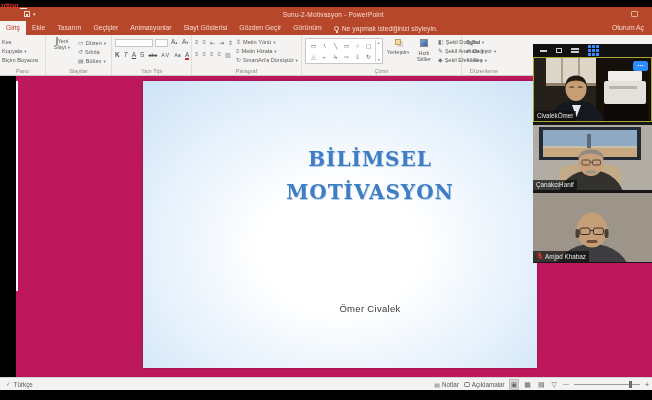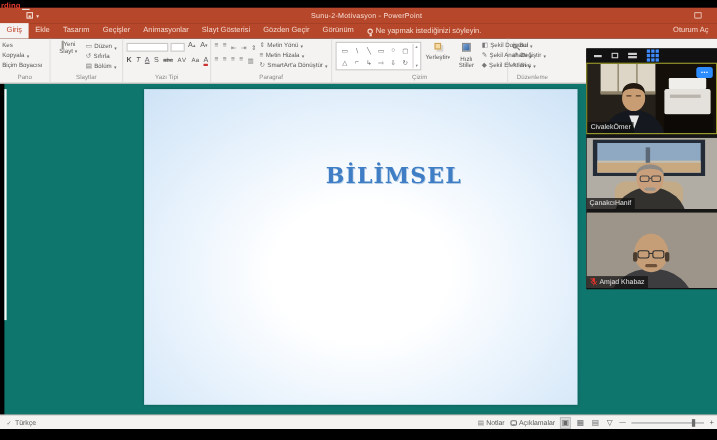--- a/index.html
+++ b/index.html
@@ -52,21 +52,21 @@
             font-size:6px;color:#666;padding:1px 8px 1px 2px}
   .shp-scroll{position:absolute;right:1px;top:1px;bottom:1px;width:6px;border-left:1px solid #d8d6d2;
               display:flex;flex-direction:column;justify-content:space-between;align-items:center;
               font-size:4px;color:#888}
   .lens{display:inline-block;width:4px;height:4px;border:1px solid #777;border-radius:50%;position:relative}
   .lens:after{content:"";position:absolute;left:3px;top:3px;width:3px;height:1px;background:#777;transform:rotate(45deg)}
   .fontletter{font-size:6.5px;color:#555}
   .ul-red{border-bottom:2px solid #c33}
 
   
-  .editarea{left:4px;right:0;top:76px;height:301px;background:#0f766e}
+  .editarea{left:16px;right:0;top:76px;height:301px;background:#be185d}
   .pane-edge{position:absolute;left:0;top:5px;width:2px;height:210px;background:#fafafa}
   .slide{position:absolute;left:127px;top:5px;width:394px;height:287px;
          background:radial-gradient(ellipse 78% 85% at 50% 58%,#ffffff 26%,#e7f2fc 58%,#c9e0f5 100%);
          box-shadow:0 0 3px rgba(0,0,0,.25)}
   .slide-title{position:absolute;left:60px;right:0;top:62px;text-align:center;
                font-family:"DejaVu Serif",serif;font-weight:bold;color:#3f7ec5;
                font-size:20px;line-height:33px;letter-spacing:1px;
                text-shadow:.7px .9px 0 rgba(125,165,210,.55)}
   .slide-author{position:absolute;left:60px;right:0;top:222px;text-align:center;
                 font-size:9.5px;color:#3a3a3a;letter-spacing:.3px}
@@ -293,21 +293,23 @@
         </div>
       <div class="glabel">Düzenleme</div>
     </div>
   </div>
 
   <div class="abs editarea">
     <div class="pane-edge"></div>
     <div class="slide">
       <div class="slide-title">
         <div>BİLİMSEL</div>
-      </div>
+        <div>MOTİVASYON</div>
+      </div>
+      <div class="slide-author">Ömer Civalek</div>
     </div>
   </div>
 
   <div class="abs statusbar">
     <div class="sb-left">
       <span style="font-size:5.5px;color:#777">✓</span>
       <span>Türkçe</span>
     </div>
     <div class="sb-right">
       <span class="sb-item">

= = = = = = =

▶ _TASK DESCRIPTION_: Across the material above, how many lines include the string "title"? Only the number is wanted.

▶ _SOLVED EXERCISE_: 2